Judicial investigators have re­fused to release former Khmer Rouge head of state Khieu Sam­phan, saying nearly a year after his Nov 19 arrest that the evidence against him and the need to preserve evidence still justify detention.

The Oct 28 decision by the Kh­mer Rouge tribunal’s co-investigating judges, which was made public Friday, is the first public ruling to up­hold Khieu Samphan’s detention on the grounds of evidence, much of which the defense claims it still cannot read.

Lawyers for the 77-year-old Khieu Samphan, who has long claimed he had no real power un­der Democratic Kampuchea, sought bail last December by saying there was insufficient evidence to justify his detention and asked the court’s Pre-Trial Chamber to de­clare Khieu Samphan “not guilty.”

However, in April French de­fense attorney Jacques Verges refused to argue the bail motion in open court, saying he could not participate as the tribunal had failed to translate the evidence against his client into French, one of the court’s three working languages.

The defense on Oct 8 withdrew the bail motion rather than allow the court to decide it without hearing oral arguments, and the same day filed a new motion with the court’s co-investigating judges, saying that the conditions justifying Khieu Samphan’s detention had disappeared.

Co-investing judges Marcel Le­monde and You Bunleng de­clined in July to release Khieu Samphan on health grounds. Citing confidential evidence, they have also denied this latest motion, saying that investigators had a “well founded reason” to believe Khieu Samphan “knew of, facilitated and encouraged” crimes including the forcible evacuation of Phnom Penh, forced labor, executions, high-level purges within the Communist Party and re­ligious persecution, and that he publicized and helped form Com­munist Party policy in speeches and in political indoctrination.

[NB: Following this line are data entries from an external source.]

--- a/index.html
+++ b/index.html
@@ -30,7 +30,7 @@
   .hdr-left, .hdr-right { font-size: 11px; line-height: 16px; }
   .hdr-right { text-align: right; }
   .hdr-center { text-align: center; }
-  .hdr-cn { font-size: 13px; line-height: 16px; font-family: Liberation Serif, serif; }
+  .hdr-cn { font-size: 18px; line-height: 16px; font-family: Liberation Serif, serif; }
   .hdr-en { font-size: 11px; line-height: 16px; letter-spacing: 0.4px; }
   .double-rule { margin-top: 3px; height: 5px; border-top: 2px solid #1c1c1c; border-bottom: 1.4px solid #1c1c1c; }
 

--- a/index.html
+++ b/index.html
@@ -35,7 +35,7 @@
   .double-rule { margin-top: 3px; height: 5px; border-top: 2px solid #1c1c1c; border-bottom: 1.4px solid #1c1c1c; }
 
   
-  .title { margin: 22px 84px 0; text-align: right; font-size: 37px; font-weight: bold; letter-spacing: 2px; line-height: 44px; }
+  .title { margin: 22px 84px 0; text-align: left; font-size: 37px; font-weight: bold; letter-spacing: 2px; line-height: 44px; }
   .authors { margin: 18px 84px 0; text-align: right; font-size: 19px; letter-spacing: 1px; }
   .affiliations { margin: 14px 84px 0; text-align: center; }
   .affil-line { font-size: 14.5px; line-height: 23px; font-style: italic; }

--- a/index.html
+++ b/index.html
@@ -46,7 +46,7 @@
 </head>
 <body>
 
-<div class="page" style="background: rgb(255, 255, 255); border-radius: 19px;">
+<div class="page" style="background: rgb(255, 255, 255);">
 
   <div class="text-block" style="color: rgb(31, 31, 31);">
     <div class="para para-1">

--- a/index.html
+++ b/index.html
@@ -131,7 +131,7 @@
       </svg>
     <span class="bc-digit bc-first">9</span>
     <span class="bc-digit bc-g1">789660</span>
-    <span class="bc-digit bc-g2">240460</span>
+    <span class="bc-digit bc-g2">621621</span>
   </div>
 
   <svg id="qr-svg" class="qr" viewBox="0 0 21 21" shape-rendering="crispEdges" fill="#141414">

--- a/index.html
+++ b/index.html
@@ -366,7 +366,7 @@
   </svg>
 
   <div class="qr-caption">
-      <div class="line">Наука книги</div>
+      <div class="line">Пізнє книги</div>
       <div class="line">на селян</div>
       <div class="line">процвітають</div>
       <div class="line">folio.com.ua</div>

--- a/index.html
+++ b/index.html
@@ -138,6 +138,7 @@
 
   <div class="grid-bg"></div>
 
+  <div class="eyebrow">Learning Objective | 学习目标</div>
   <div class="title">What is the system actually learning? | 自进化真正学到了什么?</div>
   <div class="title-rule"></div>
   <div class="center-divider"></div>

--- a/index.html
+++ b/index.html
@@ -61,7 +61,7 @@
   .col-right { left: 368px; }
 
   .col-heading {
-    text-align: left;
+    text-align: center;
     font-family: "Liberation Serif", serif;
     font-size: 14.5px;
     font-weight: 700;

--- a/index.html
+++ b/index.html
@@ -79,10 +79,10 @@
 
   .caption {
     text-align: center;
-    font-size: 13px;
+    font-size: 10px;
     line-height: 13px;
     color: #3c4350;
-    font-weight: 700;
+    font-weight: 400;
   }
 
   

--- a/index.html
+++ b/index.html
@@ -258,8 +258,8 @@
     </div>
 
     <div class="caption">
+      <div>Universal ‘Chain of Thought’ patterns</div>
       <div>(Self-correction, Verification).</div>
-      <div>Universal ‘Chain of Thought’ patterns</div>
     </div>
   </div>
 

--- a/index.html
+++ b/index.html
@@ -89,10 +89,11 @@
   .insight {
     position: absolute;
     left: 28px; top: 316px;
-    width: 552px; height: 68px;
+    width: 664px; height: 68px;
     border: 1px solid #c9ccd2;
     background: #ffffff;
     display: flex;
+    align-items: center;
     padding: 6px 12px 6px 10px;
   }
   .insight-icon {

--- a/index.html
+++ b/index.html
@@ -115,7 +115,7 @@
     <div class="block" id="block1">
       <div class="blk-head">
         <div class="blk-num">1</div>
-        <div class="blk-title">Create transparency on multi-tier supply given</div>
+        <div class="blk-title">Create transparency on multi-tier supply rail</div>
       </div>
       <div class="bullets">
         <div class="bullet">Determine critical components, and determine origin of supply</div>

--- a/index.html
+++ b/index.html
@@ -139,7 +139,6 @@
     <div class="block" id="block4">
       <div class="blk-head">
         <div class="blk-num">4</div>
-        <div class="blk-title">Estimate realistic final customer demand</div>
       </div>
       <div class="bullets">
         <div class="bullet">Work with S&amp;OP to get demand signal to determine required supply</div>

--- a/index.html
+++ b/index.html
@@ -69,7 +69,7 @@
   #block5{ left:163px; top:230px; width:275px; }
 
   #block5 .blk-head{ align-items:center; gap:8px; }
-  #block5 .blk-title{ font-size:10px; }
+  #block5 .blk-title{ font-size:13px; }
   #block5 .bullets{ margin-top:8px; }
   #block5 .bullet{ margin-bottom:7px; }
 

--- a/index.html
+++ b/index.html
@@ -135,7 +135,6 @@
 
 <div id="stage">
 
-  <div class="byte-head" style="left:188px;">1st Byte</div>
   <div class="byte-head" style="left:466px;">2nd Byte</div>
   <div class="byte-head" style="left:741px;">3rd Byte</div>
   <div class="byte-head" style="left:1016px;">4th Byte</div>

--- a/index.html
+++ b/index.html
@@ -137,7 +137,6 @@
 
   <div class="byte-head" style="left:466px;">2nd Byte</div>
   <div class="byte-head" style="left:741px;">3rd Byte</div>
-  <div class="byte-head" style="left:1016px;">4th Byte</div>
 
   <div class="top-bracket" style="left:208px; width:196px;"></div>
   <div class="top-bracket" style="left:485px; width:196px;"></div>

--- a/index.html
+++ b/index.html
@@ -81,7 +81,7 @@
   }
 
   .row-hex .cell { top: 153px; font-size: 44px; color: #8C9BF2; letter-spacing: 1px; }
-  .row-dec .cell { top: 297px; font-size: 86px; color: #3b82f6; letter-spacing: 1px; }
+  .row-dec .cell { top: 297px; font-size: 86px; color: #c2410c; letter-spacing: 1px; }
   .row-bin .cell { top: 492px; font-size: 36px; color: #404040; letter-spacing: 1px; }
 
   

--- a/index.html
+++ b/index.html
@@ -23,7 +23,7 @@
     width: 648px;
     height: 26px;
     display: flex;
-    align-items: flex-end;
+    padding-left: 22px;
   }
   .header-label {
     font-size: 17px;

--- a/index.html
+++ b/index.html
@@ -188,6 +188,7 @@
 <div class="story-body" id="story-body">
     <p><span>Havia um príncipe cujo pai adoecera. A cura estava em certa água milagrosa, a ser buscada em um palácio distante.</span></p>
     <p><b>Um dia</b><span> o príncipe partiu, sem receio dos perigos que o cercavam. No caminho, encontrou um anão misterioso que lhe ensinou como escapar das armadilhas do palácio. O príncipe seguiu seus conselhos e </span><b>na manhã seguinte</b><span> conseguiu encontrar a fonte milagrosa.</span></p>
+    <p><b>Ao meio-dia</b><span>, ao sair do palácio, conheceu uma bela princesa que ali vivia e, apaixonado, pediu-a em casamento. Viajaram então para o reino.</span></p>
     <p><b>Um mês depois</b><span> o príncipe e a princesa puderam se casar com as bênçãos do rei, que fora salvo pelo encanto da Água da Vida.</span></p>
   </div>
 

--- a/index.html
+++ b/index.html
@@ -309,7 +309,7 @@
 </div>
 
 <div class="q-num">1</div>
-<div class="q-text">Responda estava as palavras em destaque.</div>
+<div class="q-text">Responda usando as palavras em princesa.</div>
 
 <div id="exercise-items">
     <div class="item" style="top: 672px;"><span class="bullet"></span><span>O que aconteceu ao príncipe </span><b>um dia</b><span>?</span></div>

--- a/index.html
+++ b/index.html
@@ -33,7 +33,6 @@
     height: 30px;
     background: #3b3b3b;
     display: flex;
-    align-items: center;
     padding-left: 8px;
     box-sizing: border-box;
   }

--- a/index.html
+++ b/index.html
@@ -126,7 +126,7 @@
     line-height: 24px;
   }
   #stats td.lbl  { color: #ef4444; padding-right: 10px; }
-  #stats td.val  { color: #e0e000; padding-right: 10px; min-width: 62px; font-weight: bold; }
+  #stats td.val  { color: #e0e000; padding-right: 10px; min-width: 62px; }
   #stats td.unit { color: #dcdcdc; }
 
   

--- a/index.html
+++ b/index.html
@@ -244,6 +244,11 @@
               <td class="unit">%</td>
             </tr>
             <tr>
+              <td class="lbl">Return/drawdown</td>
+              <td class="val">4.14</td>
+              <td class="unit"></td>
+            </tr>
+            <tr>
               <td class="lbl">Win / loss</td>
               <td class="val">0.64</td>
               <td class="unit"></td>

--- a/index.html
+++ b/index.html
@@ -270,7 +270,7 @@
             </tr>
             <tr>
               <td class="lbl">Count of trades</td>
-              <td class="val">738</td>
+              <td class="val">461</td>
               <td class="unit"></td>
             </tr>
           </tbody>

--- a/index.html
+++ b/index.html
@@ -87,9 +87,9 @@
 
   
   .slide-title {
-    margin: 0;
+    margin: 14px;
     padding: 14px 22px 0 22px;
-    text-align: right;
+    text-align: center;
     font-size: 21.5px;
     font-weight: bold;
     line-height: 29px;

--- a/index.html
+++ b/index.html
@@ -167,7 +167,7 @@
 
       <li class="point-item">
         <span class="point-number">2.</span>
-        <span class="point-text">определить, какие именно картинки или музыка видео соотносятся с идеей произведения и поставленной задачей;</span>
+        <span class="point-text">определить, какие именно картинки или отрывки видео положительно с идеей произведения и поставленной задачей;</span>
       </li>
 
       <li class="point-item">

“There still exist well founded reasons to believe that the charged person has incited the commission of crimes for which he is being pursued, specifically murder, extermination, imprisonment, willful killing, persecution and other inhumane acts constituting crimes against hu­manity,” the judges found, adding that evidence also pointed to Khieu Samphan’s responsibility for war crimes.

Cambodian defense attorney Sa Sovan on Sunday said the defense persisted in demanding translations and would appeal the co-investigating judges’ decision to the Pre-Trial Chamber.